EXERCISE DETAILS.
Please retype the records below exactly, leaving out any pictures.

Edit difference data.
┏━━

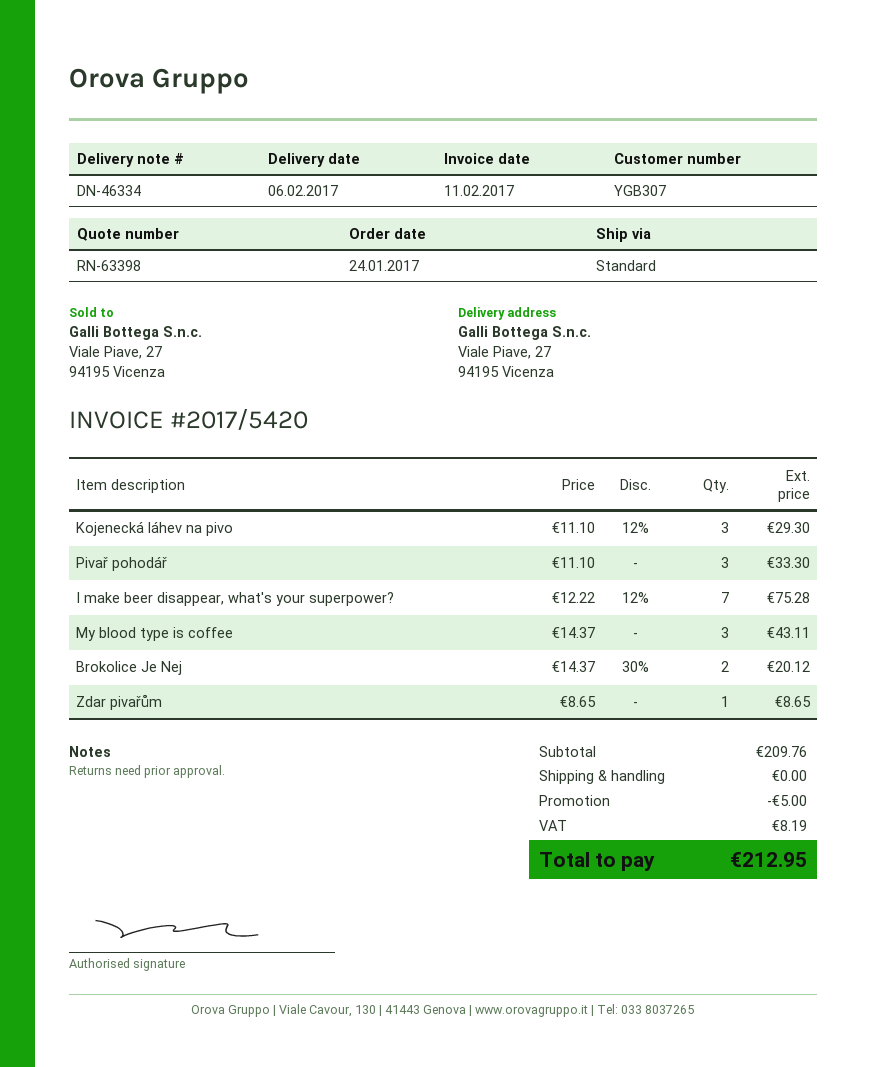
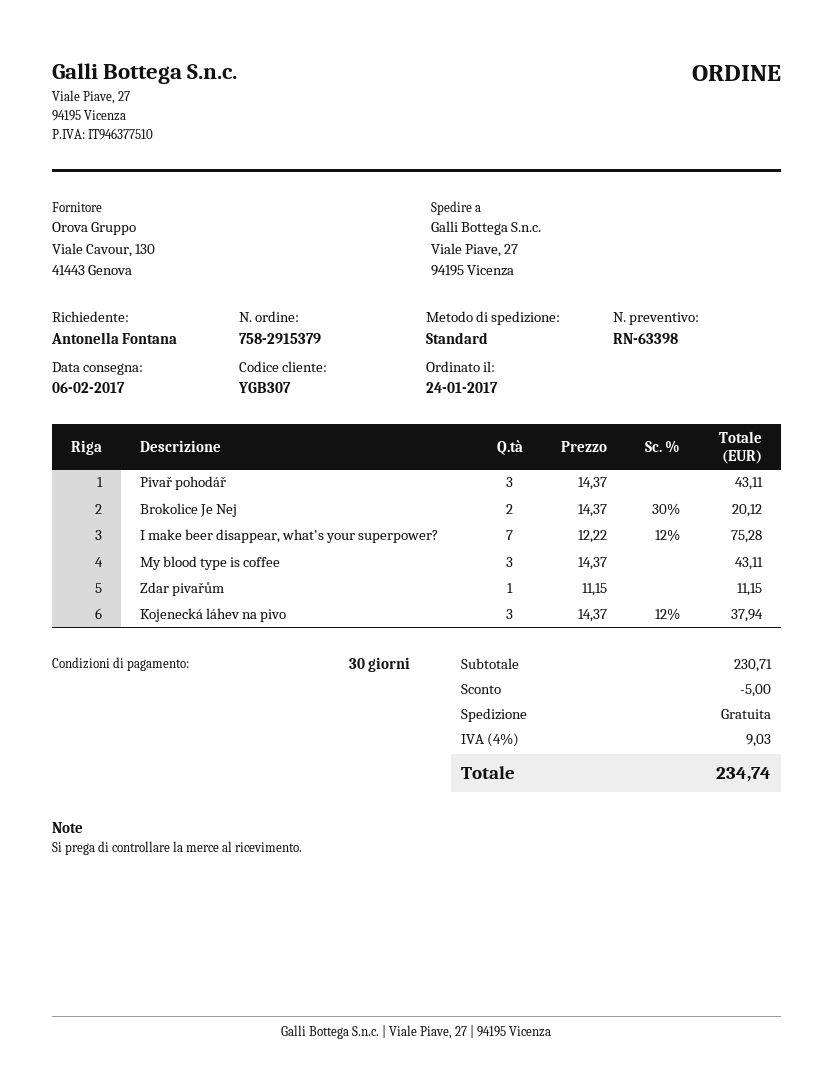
Kojenecká láhev na pivo: 3 x 11.10 - 12% = 29.30 -> 3 x 14.37 - 12% = 37.94
Pivař pohodář: 3 x 11.10 = 33.30 -> 3 x 14.37 = 43.11
Zdar pivařům: 1 x 8.65 = 8.65 -> 1 x 11.15 = 11.15
subtotal: 209.76 -> 230.71
tax: 8.19 -> 9.03
total: 212.95 -> 234.74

┗━━

SOLUTION TO THE EXERCISE.
Kojenecká láhev na pivo: 3 x 11.10 - 12% = 29.30 -> 3 x 14.37 - 12% = 37.94
Pivař pohodář: 3 x 11.10 = 33.30 -> 3 x 14.37 = 43.11
Zdar pivařům: 1 x 8.65 = 8.65 -> 1 x 11.15 = 11.15
subtotal: 209.76 -> 230.71
tax: 8.19 -> 9.03
total: 212.95 -> 234.74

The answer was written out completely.